------ INPUT DATA ------
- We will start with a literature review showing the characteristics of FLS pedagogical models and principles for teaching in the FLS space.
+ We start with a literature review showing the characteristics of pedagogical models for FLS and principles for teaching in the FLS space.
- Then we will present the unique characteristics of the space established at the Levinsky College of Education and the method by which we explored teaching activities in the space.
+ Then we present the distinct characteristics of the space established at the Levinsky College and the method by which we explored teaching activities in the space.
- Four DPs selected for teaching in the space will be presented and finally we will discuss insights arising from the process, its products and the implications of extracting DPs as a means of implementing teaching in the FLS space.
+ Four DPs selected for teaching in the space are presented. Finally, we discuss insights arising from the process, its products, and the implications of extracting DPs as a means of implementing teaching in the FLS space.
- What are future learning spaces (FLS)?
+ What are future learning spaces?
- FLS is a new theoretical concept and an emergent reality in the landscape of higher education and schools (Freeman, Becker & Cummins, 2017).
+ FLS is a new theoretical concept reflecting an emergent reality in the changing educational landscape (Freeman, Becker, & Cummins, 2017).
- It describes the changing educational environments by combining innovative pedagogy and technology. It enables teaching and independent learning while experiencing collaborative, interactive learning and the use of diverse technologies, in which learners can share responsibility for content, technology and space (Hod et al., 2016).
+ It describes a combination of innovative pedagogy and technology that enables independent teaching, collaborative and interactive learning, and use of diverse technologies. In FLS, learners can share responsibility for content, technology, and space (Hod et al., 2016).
------
------ INPUT DATA ------
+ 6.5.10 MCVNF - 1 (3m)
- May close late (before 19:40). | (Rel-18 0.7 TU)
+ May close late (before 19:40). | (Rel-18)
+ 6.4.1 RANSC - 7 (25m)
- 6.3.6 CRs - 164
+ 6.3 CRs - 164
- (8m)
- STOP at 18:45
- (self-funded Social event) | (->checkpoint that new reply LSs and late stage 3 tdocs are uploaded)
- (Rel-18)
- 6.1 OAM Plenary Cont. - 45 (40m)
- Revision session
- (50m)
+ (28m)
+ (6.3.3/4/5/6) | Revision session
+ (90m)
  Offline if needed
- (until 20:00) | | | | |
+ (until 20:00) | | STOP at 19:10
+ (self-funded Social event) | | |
------
- WHAT YOU WILL DO -
Which lines in the data above hold the string "learners"? Show each one.

- ANSWER FOR THE TASK -
- It describes the changing educational environments by combining innovative pedagogy and technology. It enables teaching and independent learning while experiencing collaborative, interactive learning and the use of diverse technologies, in which learners can share responsibility for content, technology and space (Hod et al., 2016).
+ It describes a combination of innovative pedagogy and technology that enables independent teaching, collaborative and interactive learning, and use of diverse technologies. In FLS, learners can share responsibility for content, technology, and space (Hod et al., 2016).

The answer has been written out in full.